Recorded information:
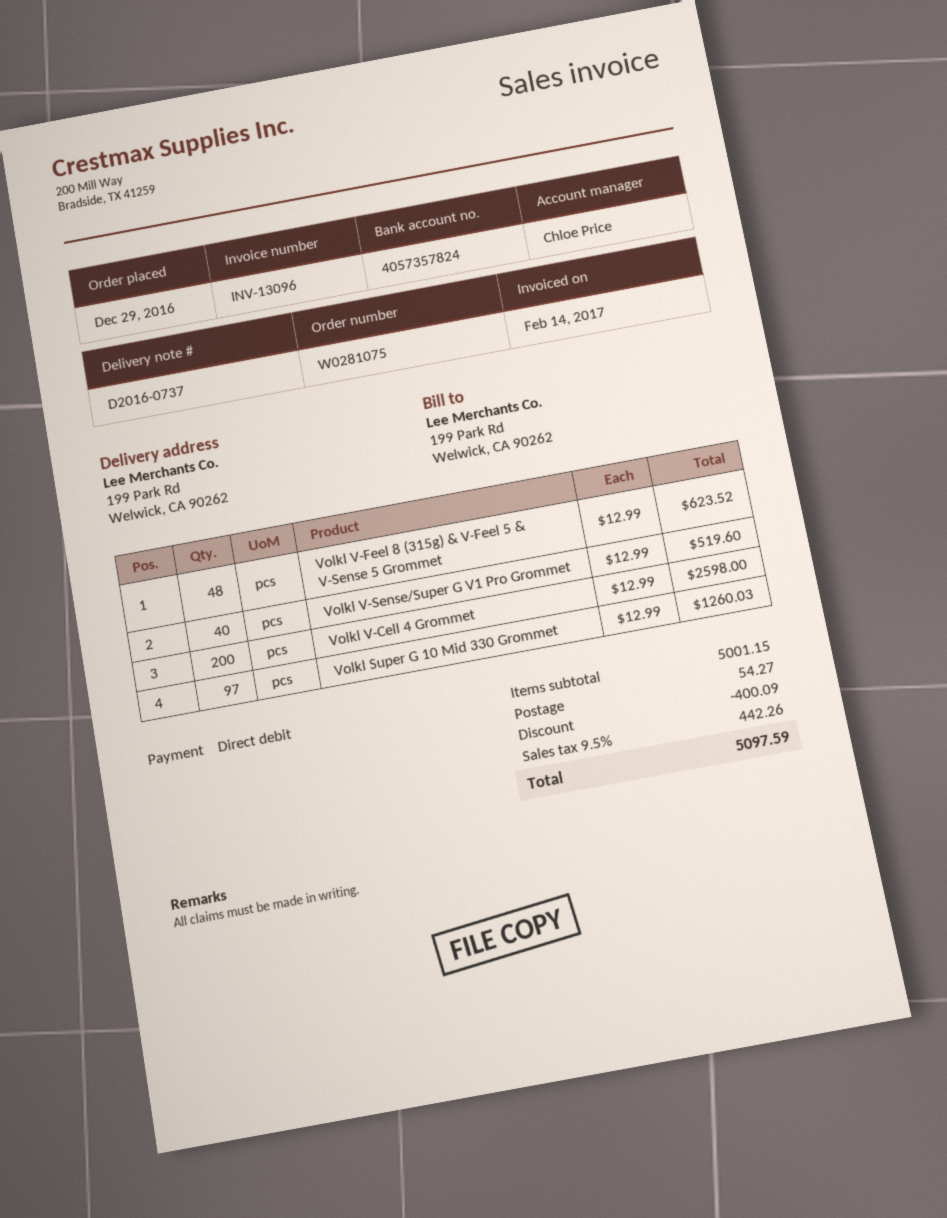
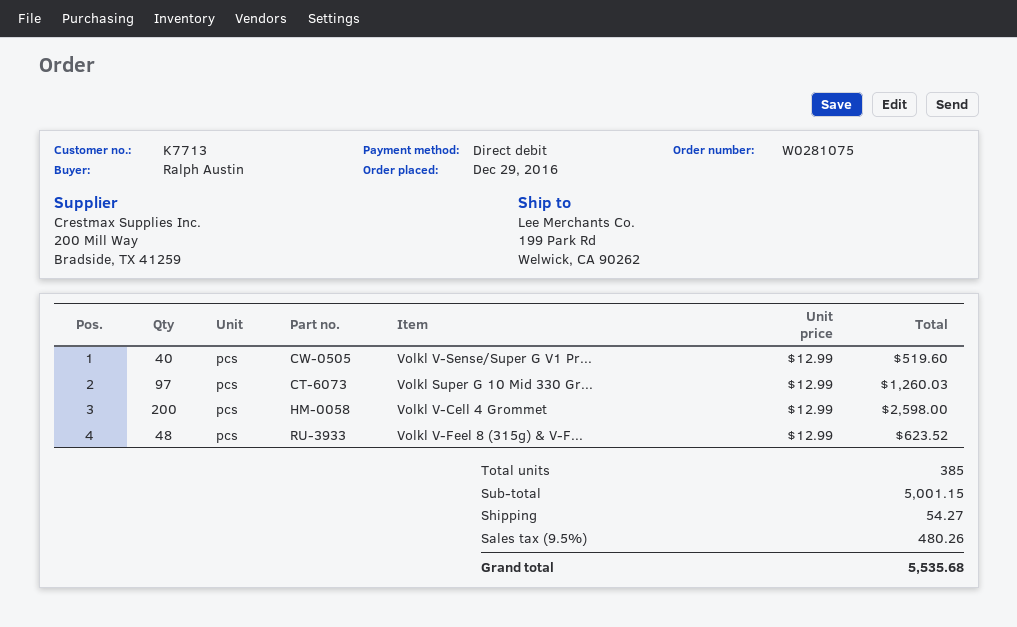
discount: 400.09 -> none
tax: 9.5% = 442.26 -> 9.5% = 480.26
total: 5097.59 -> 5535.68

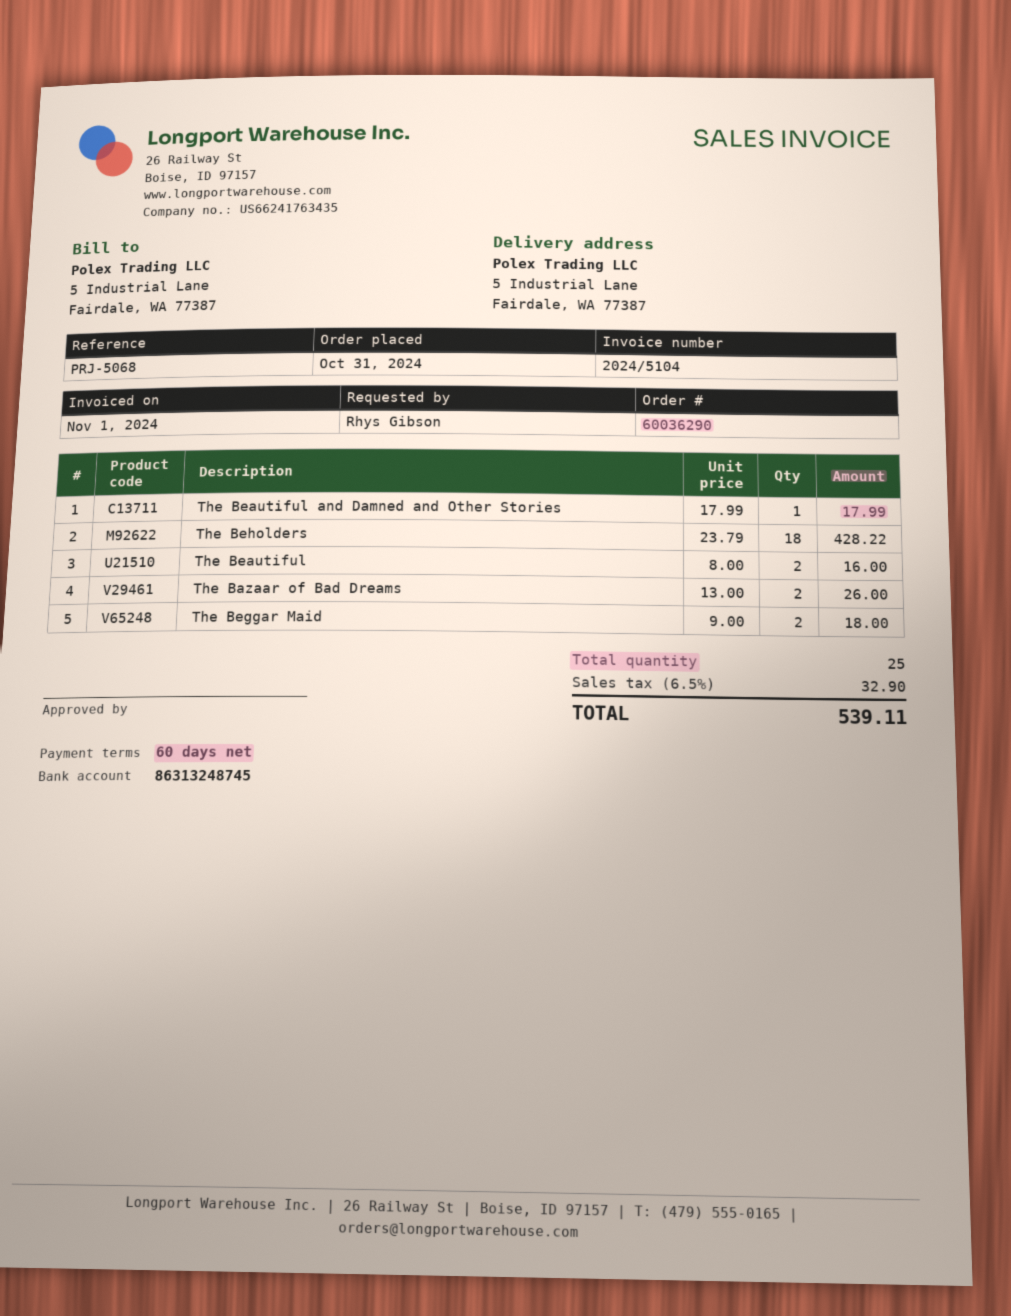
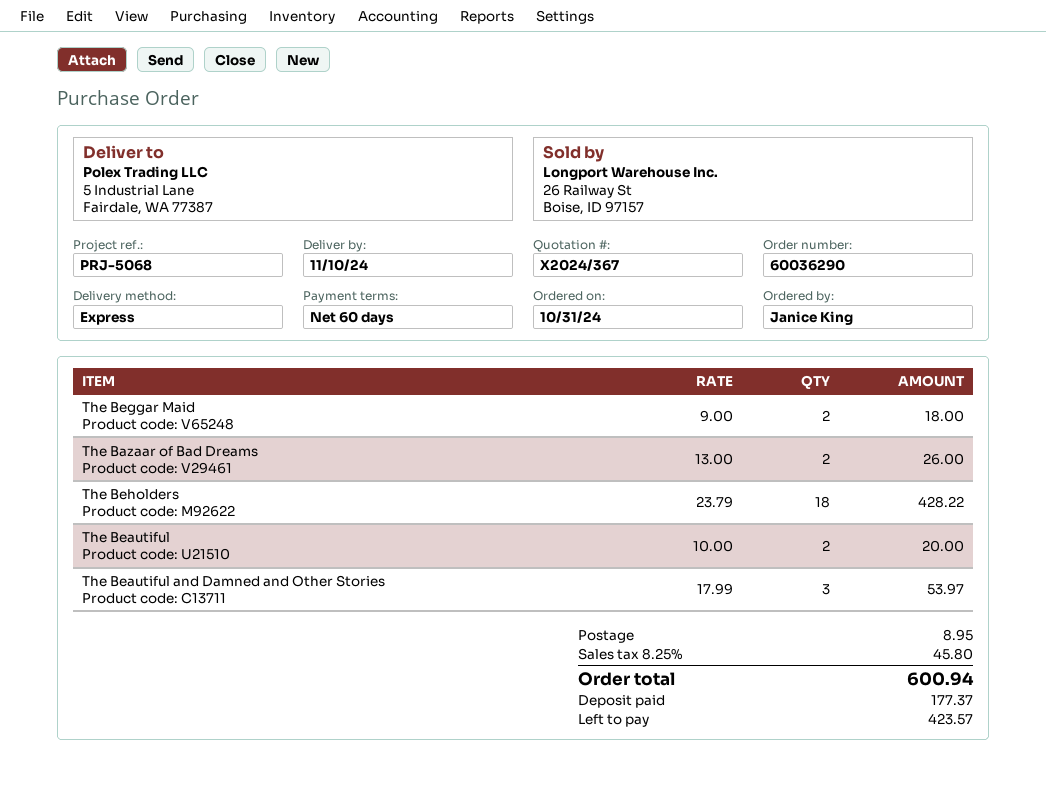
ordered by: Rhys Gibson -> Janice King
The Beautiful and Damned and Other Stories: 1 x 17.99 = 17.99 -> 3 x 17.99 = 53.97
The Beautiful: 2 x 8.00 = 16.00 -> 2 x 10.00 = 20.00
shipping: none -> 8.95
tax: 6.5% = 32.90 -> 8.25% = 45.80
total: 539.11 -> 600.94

Your objective: Reading the records above, count the lines that include "total" and say only how many.

Your response: 2